To address the lack of high-quality long-audio datasets for Vietnamese zero-shot TTS, the 941-hour PhoAudiobook dataset was constructed. Systematic experiments conducted on three SOTA zero-shot TTS models (VALL-E, VoiceCraft, and XTTS-v2) demonstrate that PhoAudiobook significantly improves model performance. Specifically, XTTS-v2 completely outperforms the baseline viXTTS on long-sentence synthesis, while VALL-E and VoiceCraft exhibit higher robustness in short-sentence synthesis.

Background & Motivation¶

Zero-shot TTS aims to synthesize speech for unseen speakers using only a few seconds of reference audio, which has been a research hotspot in the TTS field recently.
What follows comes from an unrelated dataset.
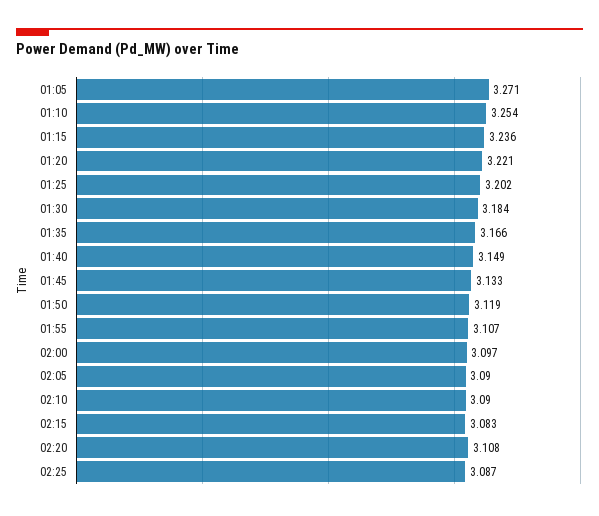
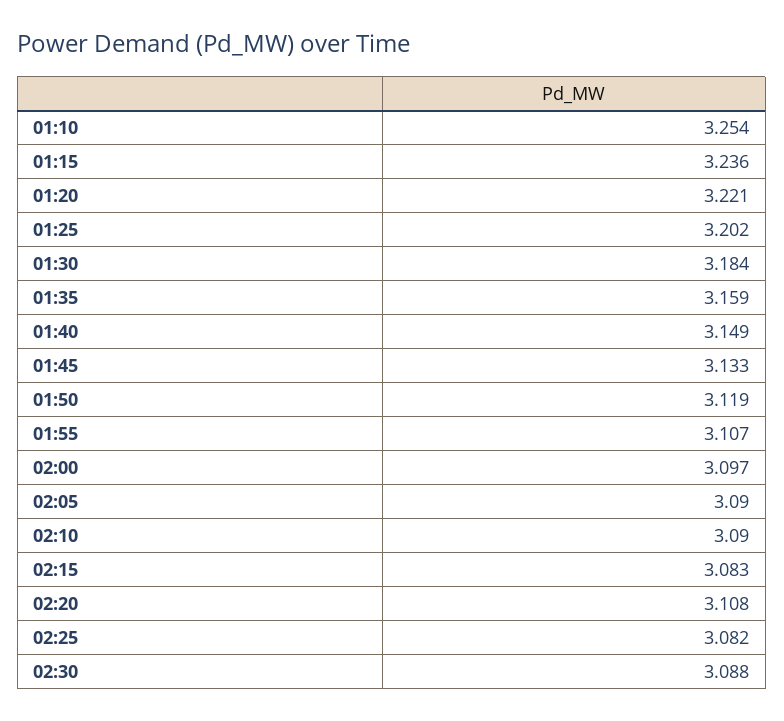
01:05: 3.271 -> none
01:35: 3.166 -> 3.159
02:25: 3.087 -> 3.082
02:30: none -> 3.088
Language modeling-based methods such as VALL-E and VoiceCraft have achieved remarkable results in English.

Limitations of Low-Resource Languages: - Low-resource languages like Vietnamese lack the large-scale, high-quality datasets required for training zero-shot TTS. - Existing Vietnamese speech datasets (such as VinBigData, BUD500, viVoice, etc.) suffer from several key defects: - Audio samples are too short (typically <10 seconds), making them unsuitable for TTS models that require long contexts. - Lack of speaker identification (viVoice uses YouTube channel names as approximations, but a channel may contain multiple speakers). - Text is not normalized (e.g., numbers to words). - Inconsistent audio quality (e.g., from consumer-grade devices, background noise).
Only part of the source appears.